### Task objective
Scan the entries below and extract each line with the word "stamp" in it.

### Working data
↓↓↓
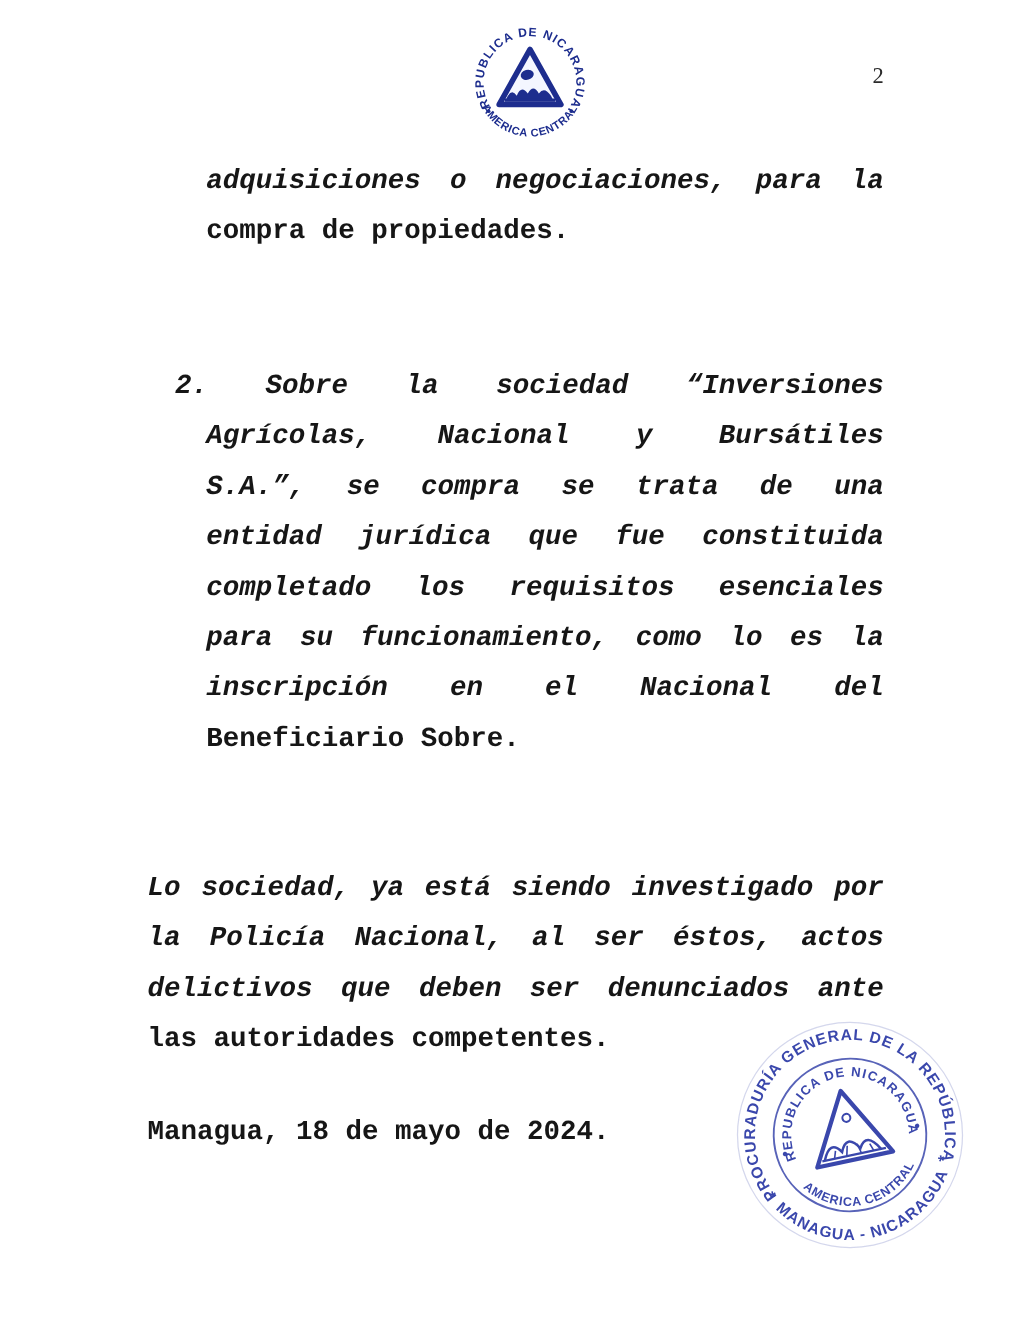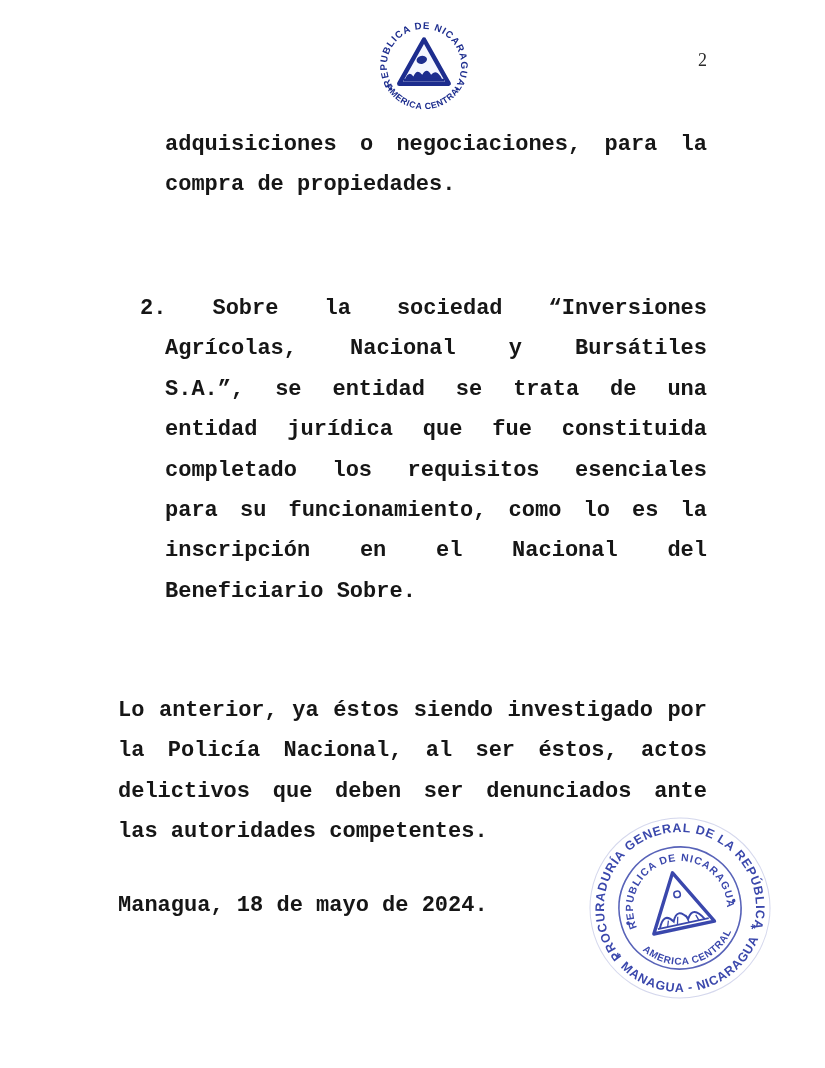--- a/index.html
+++ b/index.html
@@ -14,21 +14,21 @@
     margin:0 auto;
   }
   .page-number {
     position:absolute; left:698px; top:50px;
     font-family:"Liberation Serif","DejaVu Serif",serif;
     font-weight:400; font-size:18px; color:#2b2b2b;
   }
   .header-seal { position:absolute; left:371px; top:13px; width:106px; height:106px; }
   .para { position:absolute; }
   .line { font-size:22px; line-height:40.4px; white-space:normal; }
-  .just { text-align:justify; text-align-last:justify; }
+  .just { text-align:justify; text-align-last:justify;font-style:italic; }
   .para-1 { left:165px; top:125px; width:542px; }
   .item-2 { left:140px; top:289px; width:567px; }
   .item-2 .cont { margin-left:25px; width:542px; }
   .para-3 { left:118px; top:691px; width:589px; }
   .dateline { left:118px; top:886px; width:589px; }
   .stamp {
     position:absolute; left:580px; top:808px;
     width:200px; height:200px;
     transform:rotate(-12deg);
     opacity:0.93;
@@ -67,31 +67,31 @@
 
   <div class="para para-1">
     <div class="line just">adquisiciones o negociaciones, para la</div>
     <div class="line">compra de propiedades.</div>
   </div>
 
   <div class="para item-2">
     <div class="line just">2. Sobre la sociedad “Inversiones</div>
     <div class="cont">
       <div class="line just">Agrícolas, Nacional y Bursátiles</div>
-      <div class="line just">S.A.”, se entidad se trata de una</div>
+      <div class="line just">S.A.”, se compra se trata de una</div>
       <div class="line just">entidad jurídica que fue constituida</div>
       <div class="line just">completado los requisitos esenciales</div>
       <div class="line just">para su funcionamiento, como lo es la</div>
       <div class="line just">inscripción en el Nacional del</div>
       <div class="line">Beneficiario Sobre.</div>
     </div>
   </div>
 
   <div class="para para-3">
-    <div class="line just">Lo anterior, ya éstos siendo investigado por</div>
+    <div class="line just">Lo sociedad, ya está siendo investigado por</div>
     <div class="line just">la Policía Nacional, al ser éstos, actos</div>
     <div class="line just">delictivos que deben ser denunciados ante</div>
     <div class="line">las autoridades competentes.</div>
   </div>
 
   <div class="para dateline">
     <div class="line">Managua, 18 de mayo de 2024.</div>
   </div>
 
   <svg class="stamp" viewBox="0 0 200 200" aria-hidden="true">

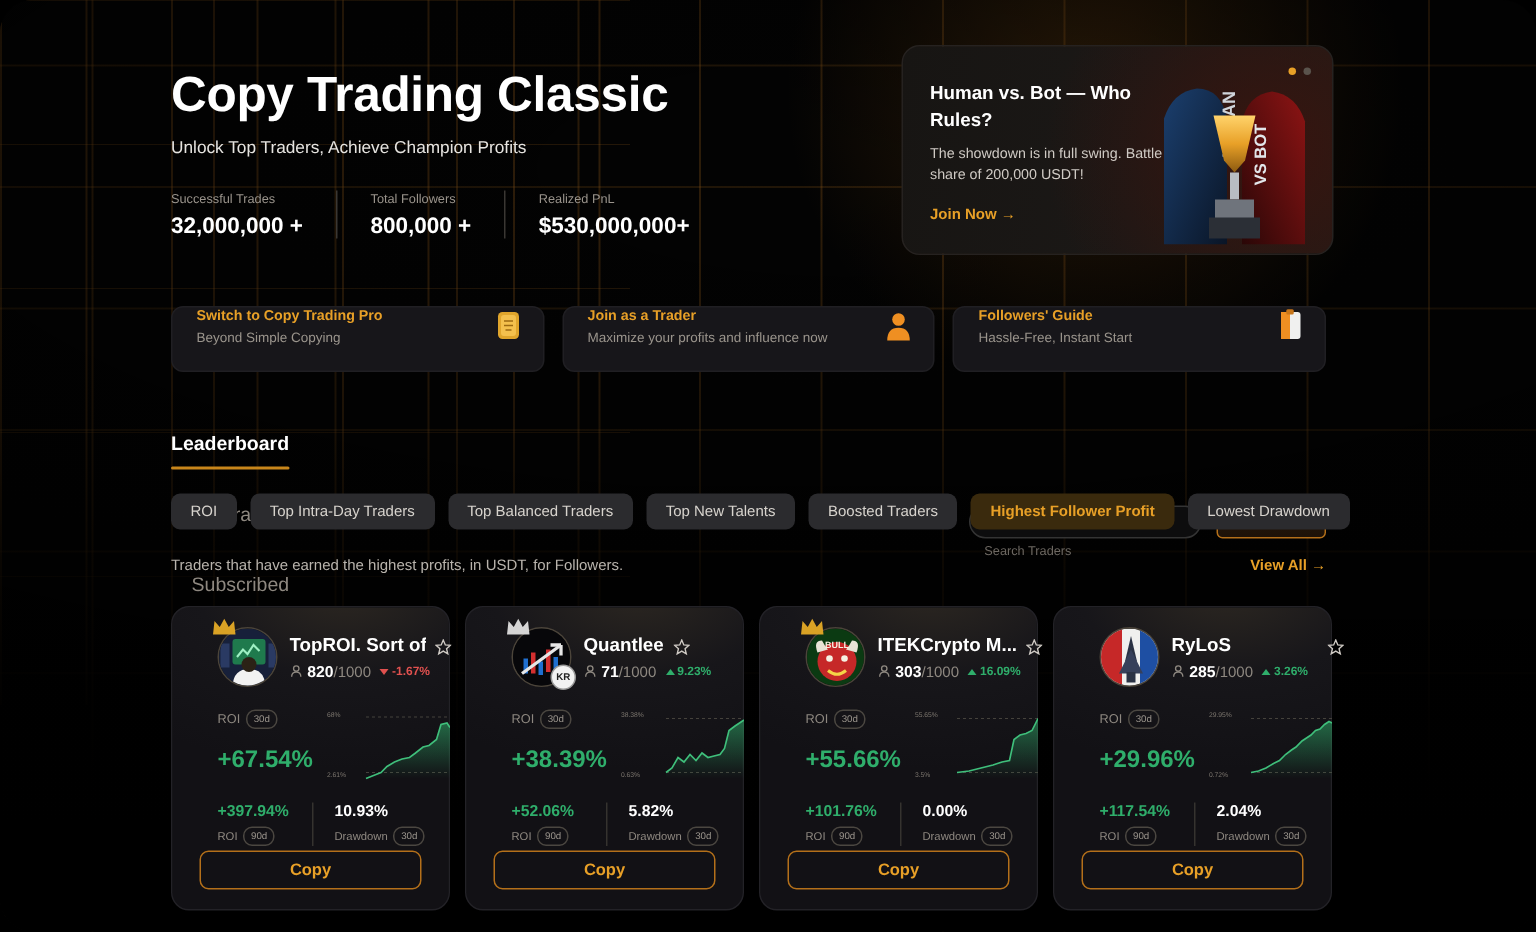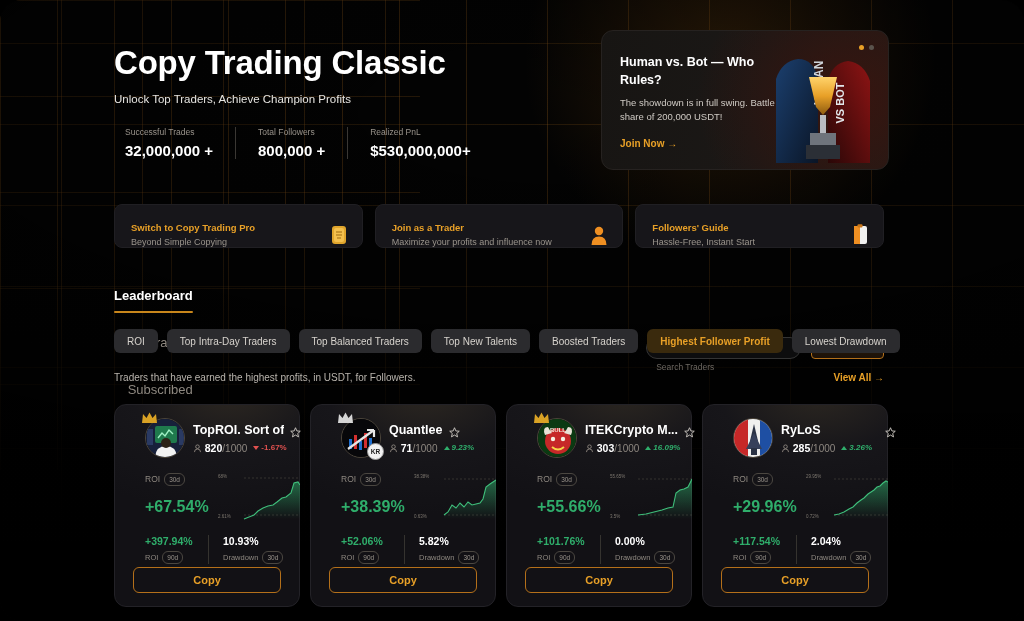--- a/index.html
+++ b/index.html
@@ -49,21 +49,21 @@
     pointer-events:none;
   }
 
   
   .hero { position:absolute; left:114px; top:45px; width: 470px; z-index: 5; }
   .hero-title {
     font-size: 33px; font-weight: 700; color: #ffffff; letter-spacing: -0.2px;
     line-height: 1.1;
   }
   .hero-sub { margin-top: 12px; font-size: 11.5px; color: #e6e4e0; }
-  .stats { display:flex; margin-top: 22px; margin-left: 11px; }
+  .stats { display:flex; margin-top: 22px; }
   .stat { padding-right: 22px; }
   .stat + .stat { padding-left: 22px; border-left: 1px solid #3a3733; }
   .stat-label { font-size: 8.5px; color: #9a948c; margin-bottom: 5px; }
   .stat-value { font-size: 15px; font-weight: 700; color: #ffffff; }
 
   
   .promo {
     position:absolute; left: 601px; top: 30px; width: 288px; height: 140px;
     border-radius: 12px; overflow:hidden; z-index: 6;
     background:
@@ -81,21 +81,21 @@
   .dot { width: 5px; height:5px; border-radius:50%; background:#5a534c; }
   .dot.active { background:#e8a027; }
   .promo-art {
     position:absolute; right: 10px; top: 14px; width: 110px; height: 118px;
   }
   
   .actions { position:absolute; left:114px; top:204px; width: 770px; display:flex; gap: 12px; z-index:5;}
   .action {
     flex: 1; height: 44px; border-radius: 8px;
     background: #17161a; border: 1px solid #201f23;
-    display:flex; align-items:flex-end; justify-content:space-between;
+    display:flex; align-items:flex-start; justify-content:space-between;
     padding: 0 12px 0 16px;
   }
   .action-t { font-size: 9.5px; font-weight: 700; color: #e8a027; }
   .action-s { font-size: 9px; color: #9a948c; margin-top: 4px; }
   .action-ic { width: 22px; height: 24px; flex: 0 0 auto; }
 
   
   .tabs-row { position:absolute; left:114px; top:288px; width:770px; display:flex; align-items:center; z-index:5;}
   .tabs { display:flex; gap: 22px; align-items:flex-end;flex-direction:column; }
   .tab { font-size: 13px; color:#8e8880; padding-bottom: 10px; position:relative; }
@@ -157,21 +157,21 @@
   .tc-name-row { display:flex; align-items:center; gap:6px; }
   .tc-name {
     font-size: 12.5px; font-weight:700; color:#fff; max-width: 104px;
     overflow:hidden; text-overflow:ellipsis; white-space:nowrap;
   }
   .star { width:11px; height:11px; flex:0 0 auto; }
   .tc-meta { display:flex; align-items:center; gap:6px; margin-top: 5px; }
   .followers { font-size: 10px; color:#8e8880; }
   .followers b { color:#fff; font-size: 10.5px; font-weight:700; }
   .chg { font-size: 8px; font-weight:700; display:flex; align-items:center; gap:2px;}
-  .chg.up { color:#2fae6b;font-style:italic; }
+  .chg.up { color:#2fae6b; }
   .chg.down { color:#e0514f; }
   .tri { width:0;height:0;border-left:3px solid transparent;border-right:3px solid transparent; }
   .tri.up { border-bottom:4px solid #2fae6b; }
   .tri.down { border-top:4px solid #e0514f; }
 
   .tc-mid { display:flex; margin-top: 15px; align-items:flex-start; }
   .roi-block { width: 88px; }
   .roi-label { font-size: 8.5px; color:#8e8880; display:flex; align-items:center; gap:4px; }
   .tag {
     font-size: 6.5px; color:#9a948c; border:1px solid #4b4741; border-radius: 6px;

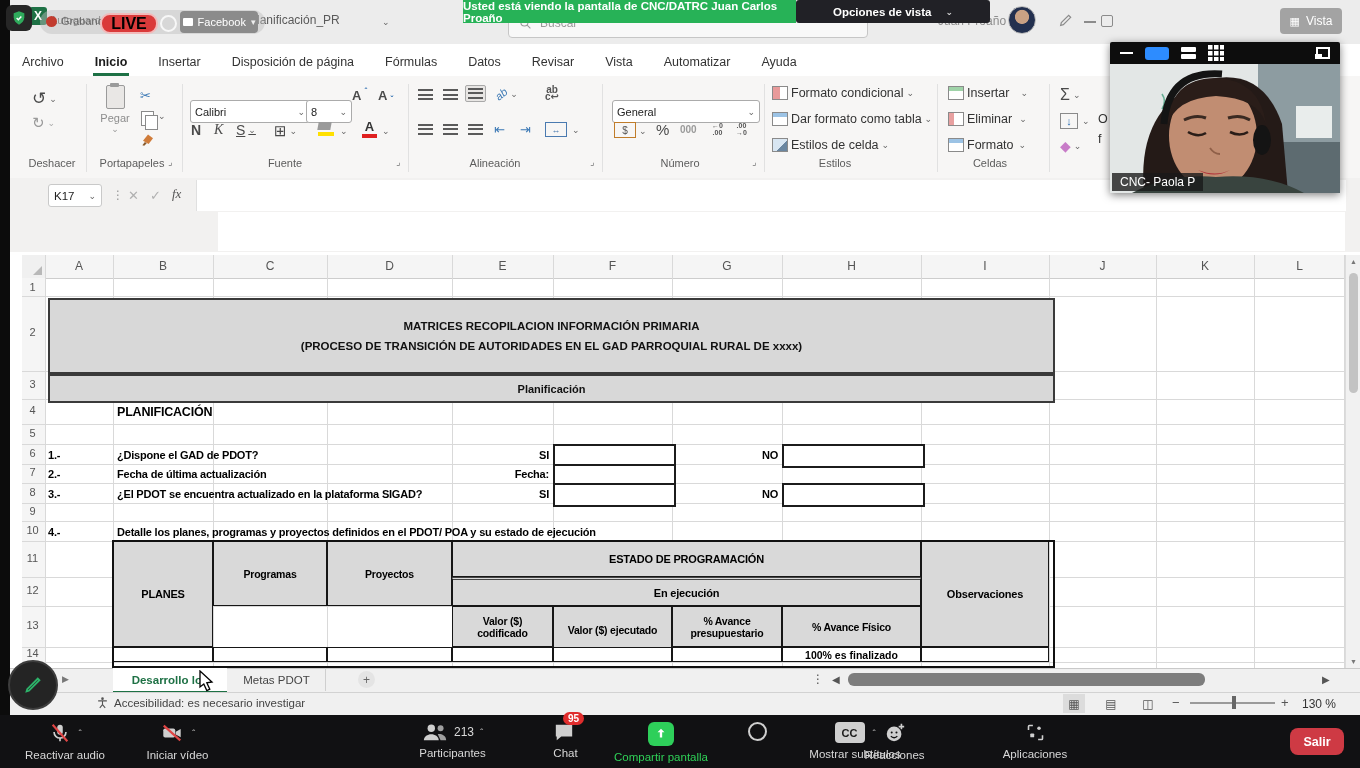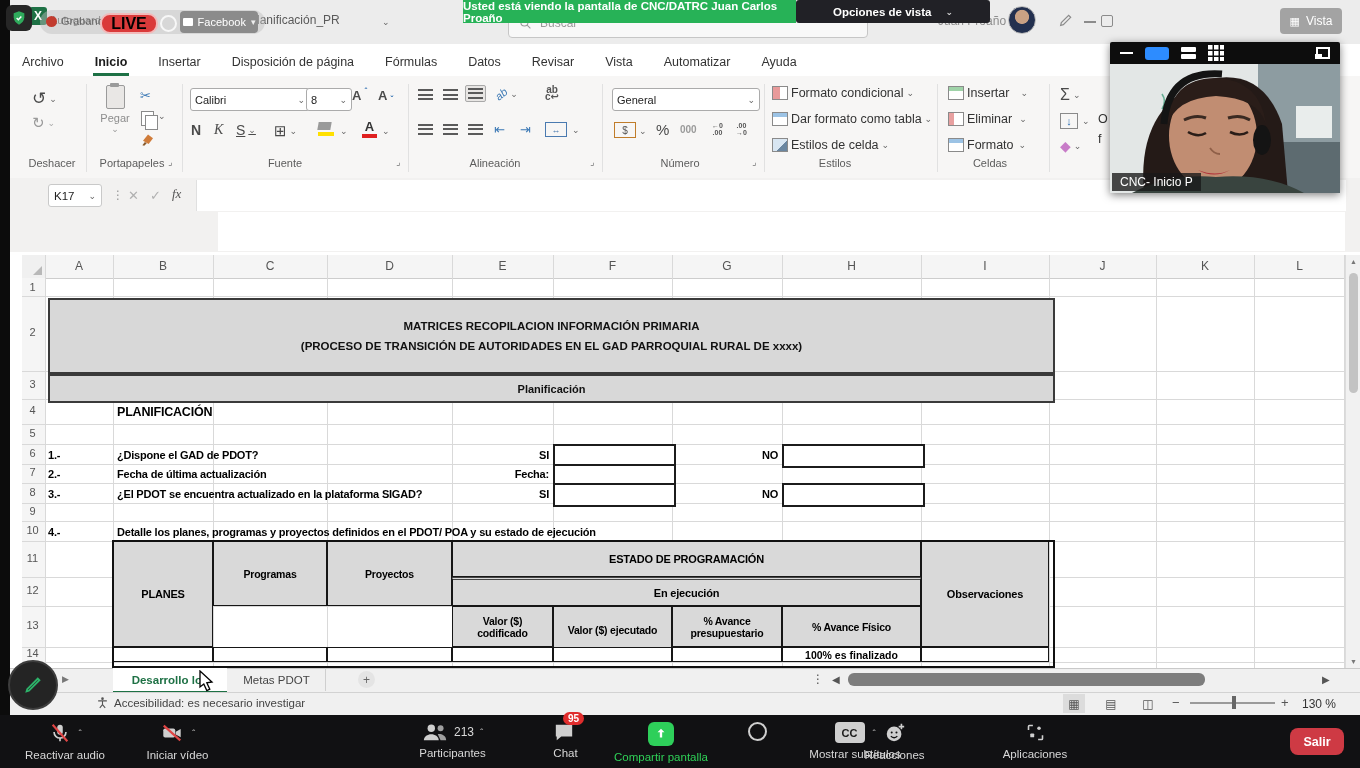--- a/index.html
+++ b/index.html
@@ -14,21 +14,21 @@
   .live{background:#da3a3a;border:2px solid rgba(255,255,255,.65);border-radius:10px;font-weight:bold;}
   .fadedtxt{color:rgba(80,80,80,.75);font-size:11px;}
   .banner{background:#27b257;color:#fff;font-weight:bold;font-size:11.5px;display:flex;align-items:center;justify-content:center;}
   .optsbtn{background:#212126;color:#fff;font-weight:bold;font-size:11.5px;border-radius:3px;display:flex;align-items:center;justify-content:center;gap:14px;cursor:pointer;}
   
   .rtabs{display:flex;gap:27px;align-items:flex-end;font-size:12.5px;color:#333;}
   .rtab{padding:5px 2px 7px 2px;cursor:pointer;}
   .rtab.active{font-weight:bold;color:#1b1b1b;border-bottom:3px solid #1e7145;padding-bottom:4px;}
   .grplabel{position:absolute;font-size:11px;color:#5c5c5c;text-align:center;}
   .launcher{position:absolute;font-size:9px;color:#777;}
-  .combo{position:absolute;background:#fff;border:1px solid #ababab;border-radius:3px;font-size:11px;color:#222;display:flex;align-items:center;padding:0 4px;justify-content:space-between;}
+  .combo{position:absolute;background:#fff;border:1px solid #ababab;border-radius:3px;font-size:11px;color:#222;display:flex;align-items:center;padding:0 4px;justify-content:space-between;margin-top:12px;}
   .chev{color:#666;font-size:9px;}
   .ricon{position:absolute;color:#4a4a4a;display:flex;align-items:center;gap:3px;font-size:13px;}
   .lines3{width:15px;height:11px;background:repeating-linear-gradient(to bottom,#5a5a5a 0 2px,transparent 2px 4.5px);}
   .boxed{border:1px solid #a9a9a9;background:#e8e6e4;padding:2px;border-radius:2px;}
   .microtxt{font-size:7px;line-height:7px;color:#555;font-weight:bold;text-align:center;}
   .gicon{width:14px;height:12px;border:1px solid #8a8a8a;}
   
   .gblock{position:absolute;background:#d8d8d8;border:2px solid #3a3a3a;display:flex;flex-direction:column;align-items:center;justify-content:center;text-align:center;font-weight:bold;color:#111;}
   .abox{position:absolute;background:#fff;border:2px solid #1c1c1c;}
   .cellt{position:absolute;font-size:11px;font-weight:600;color:#000;letter-spacing:-0.2px;white-space:nowrap;}
@@ -587,18 +587,18 @@
         <path d="M57 62Q60 14 106 14q44 2 50 46-8-26-50-28-40 2-49 30z" fill="#2a1d19"></path>
         <path d="M74 56q12-6 22-2M118 54q12-4 22 2" stroke="#3a2a22" stroke-width="3" fill="none"></path>
         <path d="M78 68q10 6 18 1M120 68q10 5 18 0" stroke="#2a1d18" stroke-width="2.6" fill="none"></path>
         <path d="M100 84q4 6 10 6" stroke="#8f5f48" stroke-width="1.8" fill="none"></path>
         <path d="M88 106q16 9 32 0q-14 7-32 0z" fill="#b03038"></path>
         <path d="M54 60Q58 6 112 10" stroke="#141414" stroke-width="7" fill="none"></path>
         <ellipse cx="152" cy="76" rx="9" ry="15" fill="#141414"></ellipse>
         <path d="M22 129q38-20 84-16q52-4 88 16z" fill="#39443f"></path>
       </svg>
       <div style="position:absolute;left:2px;bottom:2px;background:rgba(24,24,24,.78);color:#fff;font-size:12px;padding:2px 8px;">
-        <span>CNC- Inicio P</span>
+        <span>CNC- Paola P</span>
       </div>
     </div>
   </div>
 
 </div>
 
 </body></html>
↑↑↑
### Task result
   .stamp {
   <svg class="stamp" viewBox="0 0 200 200" aria-hidden="true">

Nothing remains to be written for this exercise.